Only the text of the entries below should be returned, exactly as given, without pictures.
· · · · ·
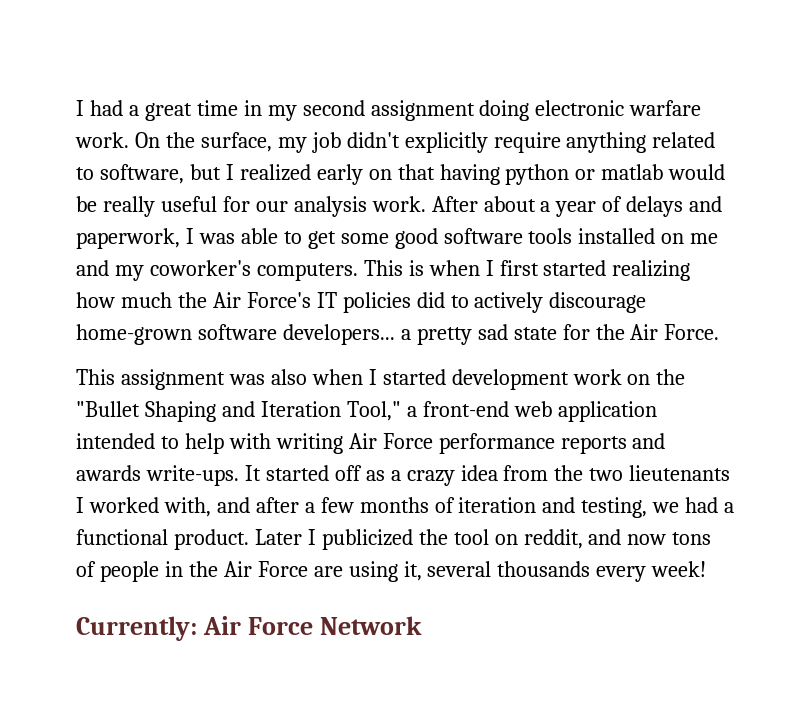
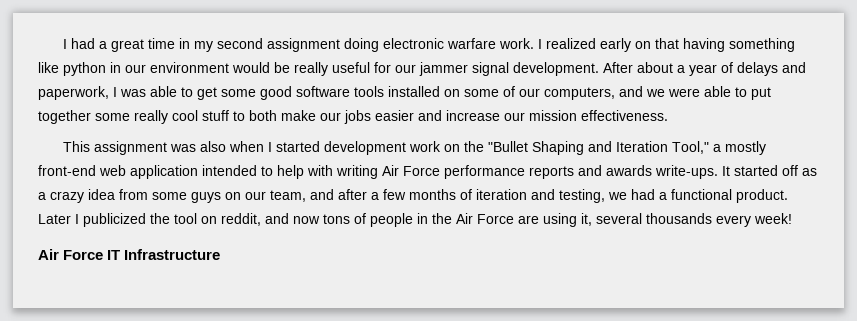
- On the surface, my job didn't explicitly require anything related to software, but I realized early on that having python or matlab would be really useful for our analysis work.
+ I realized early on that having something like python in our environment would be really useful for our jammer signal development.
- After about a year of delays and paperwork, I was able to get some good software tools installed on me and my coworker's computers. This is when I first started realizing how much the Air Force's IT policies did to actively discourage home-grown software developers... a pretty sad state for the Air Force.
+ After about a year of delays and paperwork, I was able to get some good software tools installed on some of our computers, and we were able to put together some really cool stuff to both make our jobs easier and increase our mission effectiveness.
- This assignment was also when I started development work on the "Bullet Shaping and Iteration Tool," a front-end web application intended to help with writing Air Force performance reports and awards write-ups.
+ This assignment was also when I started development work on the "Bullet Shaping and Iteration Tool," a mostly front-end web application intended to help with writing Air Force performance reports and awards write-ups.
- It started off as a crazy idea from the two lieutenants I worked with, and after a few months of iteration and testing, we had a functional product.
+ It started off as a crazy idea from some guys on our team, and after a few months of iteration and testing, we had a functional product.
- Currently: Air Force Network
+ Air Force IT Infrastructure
· · · · ·
EXERCISE OUTPUT -
- On the surface, my job didn't explicitly require anything related to software, but I realized early on that having python or matlab would be really useful for our analysis work.
+ I realized early on that having something like python in our environment would be really useful for our jammer signal development.
- After about a year of delays and paperwork, I was able to get some good software tools installed on me and my coworker's computers. This is when I first started realizing how much the Air Force's IT policies did to actively discourage home-grown software developers... a pretty sad state for the Air Force.
+ After about a year of delays and paperwork, I was able to get some good software tools installed on some of our computers, and we were able to put together some really cool stuff to both make our jobs easier and increase our mission effectiveness.
- This assignment was also when I started development work on the "Bullet Shaping and Iteration Tool," a front-end web application intended to help with writing Air Force performance reports and awards write-ups.
+ This assignment was also when I started development work on the "Bullet Shaping and Iteration Tool," a mostly front-end web application intended to help with writing Air Force performance reports and awards write-ups.
- It started off as a crazy idea from the two lieutenants I worked with, and after a few months of iteration and testing, we had a functional product.
+ It started off as a crazy idea from some guys on our team, and after a few months of iteration and testing, we had a functional product.
- Currently: Air Force Network
+ Air Force IT Infrastructure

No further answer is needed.